_DATASET EXTRACT_.
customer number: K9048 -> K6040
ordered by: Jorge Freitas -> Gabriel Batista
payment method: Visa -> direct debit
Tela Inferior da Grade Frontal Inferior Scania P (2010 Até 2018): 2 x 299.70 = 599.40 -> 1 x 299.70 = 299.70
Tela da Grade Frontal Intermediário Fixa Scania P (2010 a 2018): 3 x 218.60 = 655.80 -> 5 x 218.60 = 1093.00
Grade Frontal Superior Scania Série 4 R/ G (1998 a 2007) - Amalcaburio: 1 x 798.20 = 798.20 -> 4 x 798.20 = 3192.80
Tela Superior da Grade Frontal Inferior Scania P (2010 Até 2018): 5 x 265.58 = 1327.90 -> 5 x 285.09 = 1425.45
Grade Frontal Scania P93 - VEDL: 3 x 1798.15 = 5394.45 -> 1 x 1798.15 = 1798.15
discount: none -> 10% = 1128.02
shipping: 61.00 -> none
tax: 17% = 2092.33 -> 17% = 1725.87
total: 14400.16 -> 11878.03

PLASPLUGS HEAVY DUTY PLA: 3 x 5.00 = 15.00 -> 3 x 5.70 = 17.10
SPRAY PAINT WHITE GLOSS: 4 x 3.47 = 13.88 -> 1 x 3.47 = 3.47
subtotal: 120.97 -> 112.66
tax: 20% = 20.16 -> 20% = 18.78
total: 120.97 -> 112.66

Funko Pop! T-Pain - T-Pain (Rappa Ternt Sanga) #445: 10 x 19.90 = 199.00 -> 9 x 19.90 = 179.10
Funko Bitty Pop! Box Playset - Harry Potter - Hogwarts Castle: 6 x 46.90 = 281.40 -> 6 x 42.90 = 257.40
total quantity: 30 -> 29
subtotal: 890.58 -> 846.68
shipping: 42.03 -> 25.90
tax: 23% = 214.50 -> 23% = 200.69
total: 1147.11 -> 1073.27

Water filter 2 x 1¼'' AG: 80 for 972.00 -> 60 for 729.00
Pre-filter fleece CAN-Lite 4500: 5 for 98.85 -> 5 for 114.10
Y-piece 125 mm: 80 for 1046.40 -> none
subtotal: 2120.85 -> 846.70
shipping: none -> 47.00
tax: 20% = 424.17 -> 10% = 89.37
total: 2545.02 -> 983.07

_TO DO_. Every line between the one that contains "shipping: 42.03 -> 25.90" and the last line of the listing, both included, should be retyped exactly, with nothing else added.

_EXERCISE RESULT_.
shipping: 42.03 -> 25.90
tax: 23% = 214.50 -> 23% = 200.69
total: 1147.11 -> 1073.27

Water filter 2 x 1¼'' AG: 80 for 972.00 -> 60 for 729.00
Pre-filter fleece CAN-Lite 4500: 5 for 98.85 -> 5 for 114.10
Y-piece 125 mm: 80 for 1046.40 -> none
subtotal: 2120.85 -> 846.70
shipping: none -> 47.00
tax: 20% = 424.17 -> 10% = 89.37
total: 2545.02 -> 983.07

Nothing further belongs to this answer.